The point is I was not prepared, in fact, woefully unprepared. And in more ways than just qualifications. I realized that I could go to really prestigious schools to study the atmosphere, not just Oklahoma or Utah. I was shocked to see how many people applied to a fellowship from Harvard, Princeton, etc. 

So when I accepted Arizona, I remember touring the campus, but one thing just ate at me. I was so disappointed that I did not prepare and try to get into Stanford, Yale, etc. It seemed so easy as other kids I have known, some who didn't seem brilliant, were at Chicago, Yale, etc. It just felt so painful because I had worked so hard in my undergrad to get a 3.97 overall GPA, and yet feel like I had just wasted my good grades. Not that Arizona is bad, in fact, I've met two people that did their undergrads at ivy league schools that are now grad students, but it doesn't seem like Arizona is the place to go if you want to be president (unless you are Bob Dole), or leader of a large company, etc. etc.  And add to that that many of my classmates in Arizona didn't seem to share the same motivation as me. I love it there though, which does count for something.

I have read books that say that it may not be so much the education that pushes these ivy leaguers to the top, but the fact that they are very motivated and talented people to begin with. I have also read books that say while being smart is good, you only have to reach a certain level to make a difference. The author compared intelligence to height in basketball: you need to be at least a certain height to be successful, but beyond that, height does not necessarily make you better.

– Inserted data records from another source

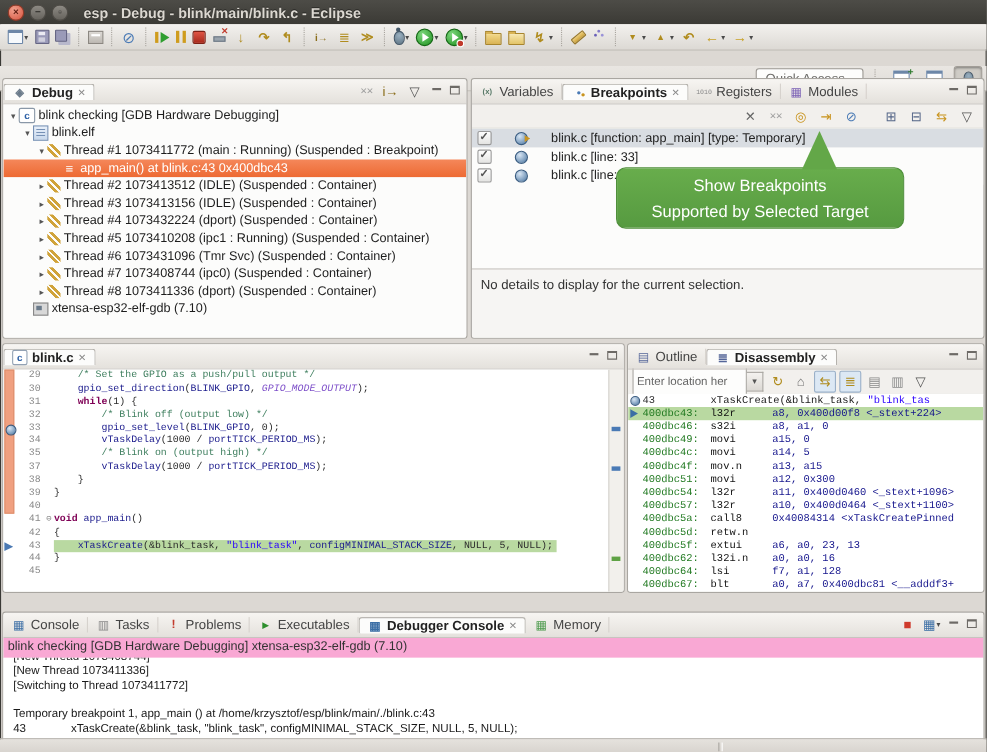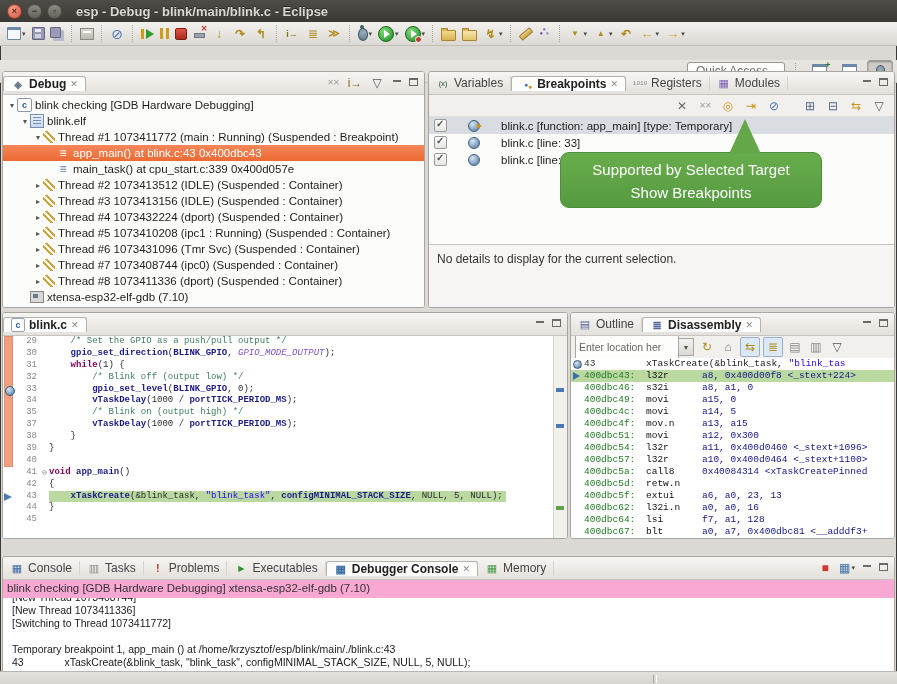--- a/index.html
+++ b/index.html
@@ -172,21 +172,21 @@
   .edfold{width:9px;flex:none;color:#888;font-size:8px;text-align:center}
   .edcode{flex:1}
   .edcode.selbg{background:#d8e4f2}
   .hlcur{background:#b9d9a1;display:inline-block;padding-right:3px}
   .edbp{position:absolute;left:2px;top:2px;width:8px;height:8px;border-radius:50%;
      background:radial-gradient(circle at 35% 30%,#d8e6f4,#49749f);border:1px solid #3a5c80}
   .edpc{position:absolute;left:1px;top:2px;width:0;height:0;border-left:8px solid #4b79b3;
      border-top:4px solid transparent;border-bottom:4px solid transparent}
   #ed-range{position:absolute;left:1px;top:23px;width:9px;height:131px;background:#f0a080;border:1px solid #de8f6d;box-sizing:border-box}
   .c-pl{color:#2b2b2b}.c-cm{color:#3f7f5f}.c-kw{color:#7f0055;font-weight:bold}
-  .c-fn{color:#1a1a8c;font-weight:bold}.c-en{color:#7d4fc9;font-style:italic}.c-str{color:#2a00ff}
+  .c-fn{color:#1a1a8c;font-weight:normal}.c-en{color:#7d4fc9;font-style:italic}.c-str{color:#2a00ff}
   #ed-ruler{position:absolute;top:23px;right:0;width:13px;bottom:0;background:#f2f0ec;border-left:1px solid #d5d2cd}
   .ovtick{position:absolute;left:2px;width:8px;height:4px}
 
   
   .distools{height:22px;background:#f2f0ed;border-bottom:1px solid #ddd9d4;display:flex;align-items:center;
      padding:0 4px;gap:4px}
   .combo{height:16px;width:96px;border:1px solid #a9a6a1;border-radius:2px;background:#fdfdfc;
      display:flex;align-items:center;font-size:10.5px;color:#666;padding:12px 3px;overflow:hidden;white-space:nowrap}
   .combo-dd{width:14px;height:16px;border:1px solid #a9a6a1;border-left:none;background:linear-gradient(#f4f2ef,#dcd9d4);
      display:flex;align-items:center;justify-content:center;font-size:7px;color:#555;margin-left:-4px}
@@ -389,25 +389,20 @@
       <div class="trow" style="padding-left: 30px;">
         <span class="tarrow">▾</span>
         <span class="tri tri-thread"></span>
         <span class="tlabel">Thread #1 1073411772 (main : Running) (Suspended : Breakpoint)</span>
       </div>
       <div class="trow sel" style="padding-left: 43px;">
         <span class="tarrow"></span>
         <span class="tri tri-frame"></span>
         <span class="tlabel">app_main() at blink.c:43 0x400dbc43</span>
       </div>
-      <div class="trow" style="padding-left: 43px;">
-        <span class="tarrow"></span>
-        <span class="tri tri-frame"></span>
-        <span class="tlabel">main_task() at cpu_start.c:339 0x400d057e</span>
-      </div>
       <div class="trow" style="padding-left: 30px;">
         <span class="tarrow">▸</span>
         <span class="tri tri-thread"></span>
         <span class="tlabel">Thread #2 1073413512 (IDLE) (Suspended : Container)</span>
       </div>
       <div class="trow" style="padding-left: 30px;">
         <span class="tarrow">▸</span>
         <span class="tri tri-thread"></span>
         <span class="tlabel">Thread #3 1073413156 (IDLE) (Suspended : Container)</span>
       </div>
@@ -516,22 +511,22 @@
         <span class="bpi"></span>
         <span class="bplabel">blink.c [line: 36]</span>
       </div>
     </div>
   <div class="bpdetails">
     <span>No details to display for the current selection.</span>
   </div>
 </div>
 
 <div class="callout">
+  <div>Show Breakpoints</div>
   <div>Supported by Selected Target</div>
-  <div>Show Breakpoints</div>
 </div>
 
 <div class="panel" id="editor-panel">
   <div class="tabbar">
     <div id="ed-tabs" style="display:flex">
         <div class="tab active">
           <span class="ti ti-capp"></span>
           <span class="tlab">blink.c</span>
           <span class="tx">✕</span>
         </div>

I feel like 75% of me wanting to get a PhD (which right now I do not plan on doing) is just to say that I went to an ivy league school, but just to say that when it doesn't really fit into my career plans seems like a high cost for 5 1/2 years of school. 

So I guess there are two options: one, try to get into Harvard, Stanford, Yale, etc., for another 5 and a half years of school, or I could strive to be that unique guy with the different background. After all, as my advisor says, if you are good, you are good. As of today it looks like I'm heading down the second path.